A top political rival, Republican Charles Baker, dismissed the move as a campaign-year stunt, and health insurers said it was unrealistic.

Addressing the big-business Greater Boston Chamber of Commerce last Wednesday, Patrick said an emergency regulation his administration was enacting would allow the state insurance commissioner to reject any rate increase considered “unreasonable or excessive.”

And in an era when double-digit premium increases are commonplace, Patrick said any proposed increase greater than 3.2 percent — the current level of medical inflation for consumers —  “will be challenged.”

The regulation would apply to health plans for businesses with 50 or fewer employees.

“We have to give small businesses some economic breathing room,” Patrick said.

He simultaneously asked legislative leaders to pass a bill capping doctor and other provider cost increases at a similar level. Senate President Therese Murray and House Speaker Robert DeLeo signaled their interest in a comprehensive solution.

Insurers said that was the only practical solution.

Jay McQuaide, a spokesman for Blue Cross Blue Shield of Massachusetts, the state’s largest insurer, said: “Medical costs are growing at 10 or 11 percent a year. It’s hard to envision how premium costs could be kept at 3.2 percent if medical costs are growing at multiples of that. And it’s very important for us to be able to price products relative to the cost of products.”

James Roosevelt Jr., president of the Tufts Health Plan, as well as chairman of a state association of health plan providers, said 90 cents of every premium dollar goes to providers, not insurers. Provider costs, he said, must be contained if premium growth is to be controlled.

“What we have to deal with is the underlying cost,” Roosevelt said.

Roosevelt and the industry group he leads, the Massachusetts Association of Health Plans, support a bill that would control provider cost increases and cut small business premiums by an estimated 22 percent.

Patrick acknowledged the concern, but said he was determined to stop “this circular conversation” where parties acknowledge a problem but no one takes the first step to solve it.

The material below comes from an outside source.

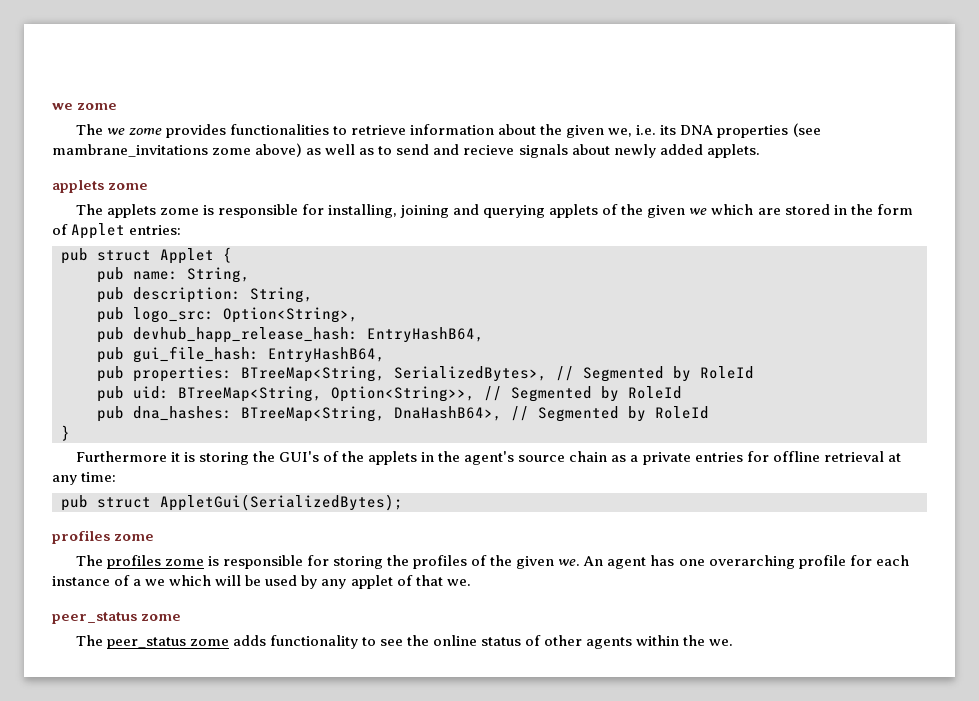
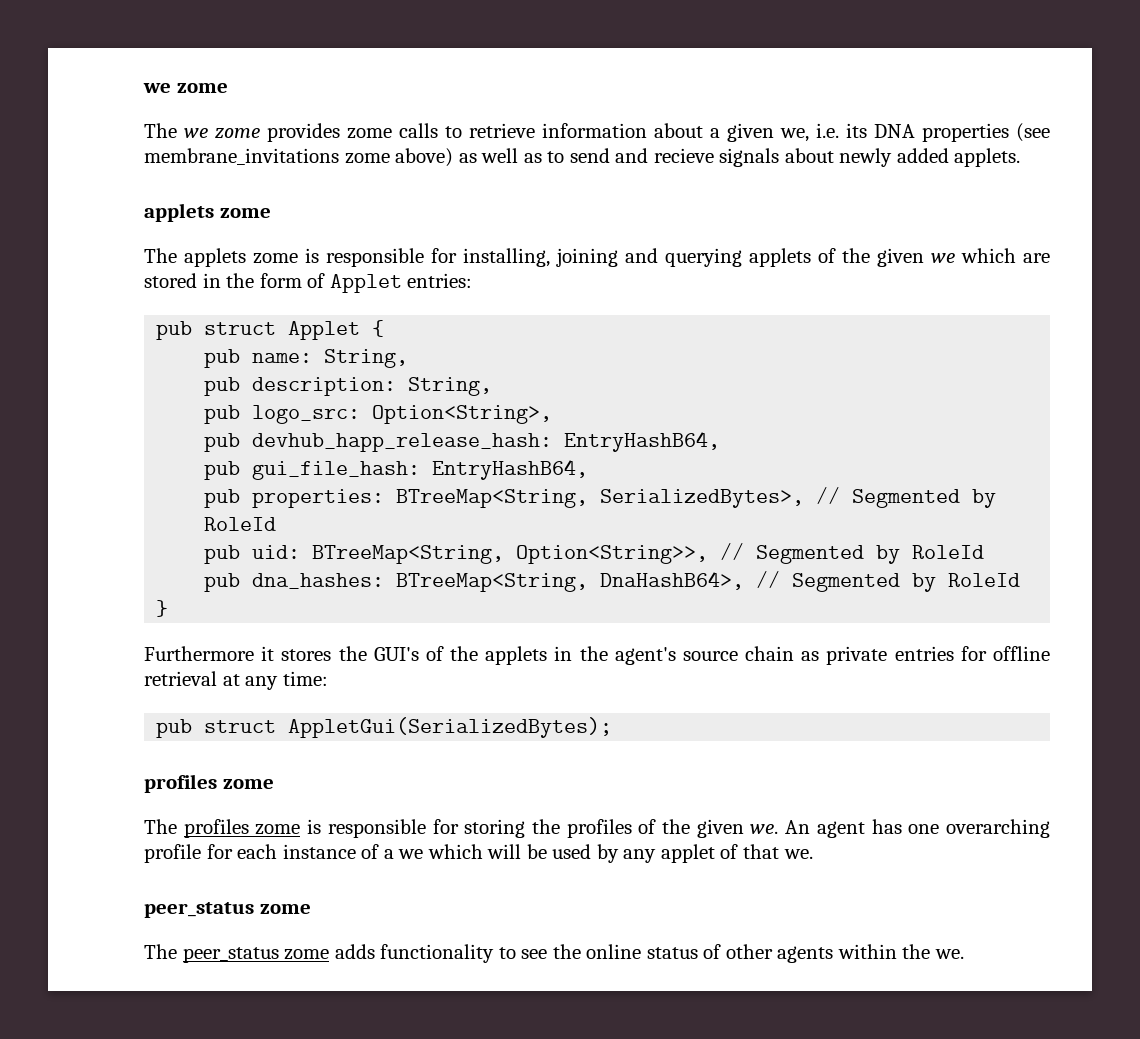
- The we zome provides functionalities to retrieve information about the given we, i.e. its DNA properties (see mambrane_invitations zome above) as well as to send and recieve signals about newly added applets.
+ The we zome provides zome calls to retrieve information about a given we, i.e. its DNA properties (see membrane_invitations zome above) as well as to send and recieve signals about newly added applets.
- Furthermore it is storing the GUI's of the applets in the agent's source chain as a private entries for offline retrieval at any time:
+ Furthermore it stores the GUI's of the applets in the agent's source chain as private entries for offline retrieval at any time:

“The point is, we’ve got to stop acting like we can’t ask hard questions any more and expect a good, thorough and persuasive answer,” the governor said. “Because, while we have this circular debate, there are small businesses drowning under these double-digit premium increases.”

The proposal was cheered by a small business representative.

Bill Vernon, Massachusetts director of the National Federation of Independent Businesses, said most companies have only one or two workers, and many no more than five. Confronted with skyrocketing health insurance costs, they often decide against hiring more workers.

“It certainly is a tax on creating new jobs,” Vernon said.

Patrick received a glowing endorsement at the end of his remarks from the Chamber’s president, Paul Guzzi, but the governor himself jokingly told the crowd he saw “the color drain out of their faces” as he addressed a group dotted with health care executives.

Some in the crowd support Baker, who most recently headed the state’s second-largest insurer — Harvard Pilgrim Health Care.

Baker campaign manager Lenny Alcivar said the Republican candidate has been campaigning on a pledge to lower medical costs.

“I think that for a sitting governor to begin his term with double-digit spending increases, to then end his term with a last-minute, ‘conversation starter’ on health care costs, is stunningly insufficient,” Alcivar said.

At points sounding as if he was delivering a campaign speech, Patrick struck a populist chord — and tamped down speculation about higher ambitions.

“I’m not motivated by the usual things that motivate people in elected office,” he said. “I’m not motivated by ambition for higher or other office, or by entitlement, or by powerful connections just urging me, you know, into public life. I am motivated by simple gratitude. … I owe something. Gratitude makes me want to give something back.”